• [REQUIREMENT]: Please start at the first line of the records beneath and quote each line exactly, ending with the line containing "Cuscuzeira Lyon 2364/100".

====== DATASET ======

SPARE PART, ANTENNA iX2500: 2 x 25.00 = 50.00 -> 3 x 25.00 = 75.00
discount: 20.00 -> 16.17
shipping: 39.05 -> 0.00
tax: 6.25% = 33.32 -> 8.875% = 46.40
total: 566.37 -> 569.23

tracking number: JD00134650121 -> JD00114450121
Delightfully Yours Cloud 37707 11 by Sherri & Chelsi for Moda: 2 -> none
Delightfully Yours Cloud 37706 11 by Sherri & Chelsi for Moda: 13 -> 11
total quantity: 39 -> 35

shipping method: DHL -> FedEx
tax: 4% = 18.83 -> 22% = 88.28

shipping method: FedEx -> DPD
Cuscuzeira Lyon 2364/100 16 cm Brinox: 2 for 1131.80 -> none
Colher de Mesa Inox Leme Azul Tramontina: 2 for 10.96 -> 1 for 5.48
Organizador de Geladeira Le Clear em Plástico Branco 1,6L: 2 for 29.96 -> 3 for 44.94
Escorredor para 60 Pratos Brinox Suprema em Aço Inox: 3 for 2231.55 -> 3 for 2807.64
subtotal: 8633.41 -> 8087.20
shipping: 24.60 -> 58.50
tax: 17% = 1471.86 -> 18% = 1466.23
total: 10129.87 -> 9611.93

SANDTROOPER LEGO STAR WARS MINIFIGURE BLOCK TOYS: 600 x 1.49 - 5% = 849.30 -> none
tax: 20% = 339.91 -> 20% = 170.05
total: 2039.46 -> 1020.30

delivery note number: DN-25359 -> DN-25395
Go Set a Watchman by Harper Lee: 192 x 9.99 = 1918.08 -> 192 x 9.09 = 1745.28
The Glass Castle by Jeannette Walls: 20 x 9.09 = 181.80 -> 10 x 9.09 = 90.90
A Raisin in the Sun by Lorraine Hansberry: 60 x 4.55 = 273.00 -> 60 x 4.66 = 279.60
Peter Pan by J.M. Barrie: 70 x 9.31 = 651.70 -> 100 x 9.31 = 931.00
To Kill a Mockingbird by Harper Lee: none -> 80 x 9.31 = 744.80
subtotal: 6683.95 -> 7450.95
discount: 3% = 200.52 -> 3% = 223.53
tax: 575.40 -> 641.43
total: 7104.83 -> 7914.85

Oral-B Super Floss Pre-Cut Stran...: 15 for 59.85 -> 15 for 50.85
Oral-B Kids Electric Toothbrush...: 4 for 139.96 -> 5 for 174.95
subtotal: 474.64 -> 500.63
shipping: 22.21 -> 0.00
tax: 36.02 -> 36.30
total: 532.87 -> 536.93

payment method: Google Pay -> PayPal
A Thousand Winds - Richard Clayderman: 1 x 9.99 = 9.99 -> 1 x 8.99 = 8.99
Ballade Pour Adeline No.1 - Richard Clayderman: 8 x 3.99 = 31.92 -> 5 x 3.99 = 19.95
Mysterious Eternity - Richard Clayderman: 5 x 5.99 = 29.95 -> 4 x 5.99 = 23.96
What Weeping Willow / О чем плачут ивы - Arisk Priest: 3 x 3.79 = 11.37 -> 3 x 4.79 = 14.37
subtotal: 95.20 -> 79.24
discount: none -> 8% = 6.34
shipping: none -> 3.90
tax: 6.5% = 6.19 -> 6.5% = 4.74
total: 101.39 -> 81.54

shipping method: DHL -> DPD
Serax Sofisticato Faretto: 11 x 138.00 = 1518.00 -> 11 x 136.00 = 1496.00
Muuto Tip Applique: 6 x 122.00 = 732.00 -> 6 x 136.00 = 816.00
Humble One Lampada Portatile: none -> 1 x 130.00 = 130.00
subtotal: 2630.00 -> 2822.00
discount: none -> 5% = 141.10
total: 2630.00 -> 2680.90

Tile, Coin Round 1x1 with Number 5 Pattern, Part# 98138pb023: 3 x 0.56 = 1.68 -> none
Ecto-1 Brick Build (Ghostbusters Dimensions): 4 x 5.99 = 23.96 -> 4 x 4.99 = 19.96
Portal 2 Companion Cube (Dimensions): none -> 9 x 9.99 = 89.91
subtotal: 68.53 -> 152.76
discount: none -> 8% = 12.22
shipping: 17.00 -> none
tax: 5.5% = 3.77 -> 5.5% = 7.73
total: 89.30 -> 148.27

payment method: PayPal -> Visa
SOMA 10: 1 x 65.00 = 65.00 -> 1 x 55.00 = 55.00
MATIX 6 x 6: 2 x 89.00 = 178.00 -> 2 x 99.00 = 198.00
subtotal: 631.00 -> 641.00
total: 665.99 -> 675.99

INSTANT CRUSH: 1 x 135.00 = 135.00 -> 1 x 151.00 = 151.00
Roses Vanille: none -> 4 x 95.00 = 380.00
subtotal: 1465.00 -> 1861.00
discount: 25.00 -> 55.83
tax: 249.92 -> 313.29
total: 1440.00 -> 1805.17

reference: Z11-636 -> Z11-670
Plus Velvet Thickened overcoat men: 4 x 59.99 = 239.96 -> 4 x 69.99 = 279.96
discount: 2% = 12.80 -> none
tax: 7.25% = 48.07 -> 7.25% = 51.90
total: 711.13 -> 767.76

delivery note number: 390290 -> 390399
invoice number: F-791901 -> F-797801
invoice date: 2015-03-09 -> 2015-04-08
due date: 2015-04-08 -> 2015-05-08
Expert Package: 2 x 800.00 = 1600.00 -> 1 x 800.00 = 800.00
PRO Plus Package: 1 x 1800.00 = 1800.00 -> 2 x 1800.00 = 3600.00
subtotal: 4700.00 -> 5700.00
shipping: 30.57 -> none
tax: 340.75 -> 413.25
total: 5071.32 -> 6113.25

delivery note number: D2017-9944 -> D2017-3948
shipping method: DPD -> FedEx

======

• [RESPONSE AREA]:
SPARE PART, ANTENNA iX2500: 2 x 25.00 = 50.00 -> 3 x 25.00 = 75.00
discount: 20.00 -> 16.17
shipping: 39.05 -> 0.00
tax: 6.25% = 33.32 -> 8.875% = 46.40
total: 566.37 -> 569.23

tracking number: JD00134650121 -> JD00114450121
Delightfully Yours Cloud 37707 11 by Sherri & Chelsi for Moda: 2 -> none
Delightfully Yours Cloud 37706 11 by Sherri & Chelsi for Moda: 13 -> 11
total quantity: 39 -> 35

shipping method: DHL -> FedEx
tax: 4% = 18.83 -> 22% = 88.28

shipping method: FedEx -> DPD
Cuscuzeira Lyon 2364/100 16 cm Brinox: 2 for 1131.80 -> none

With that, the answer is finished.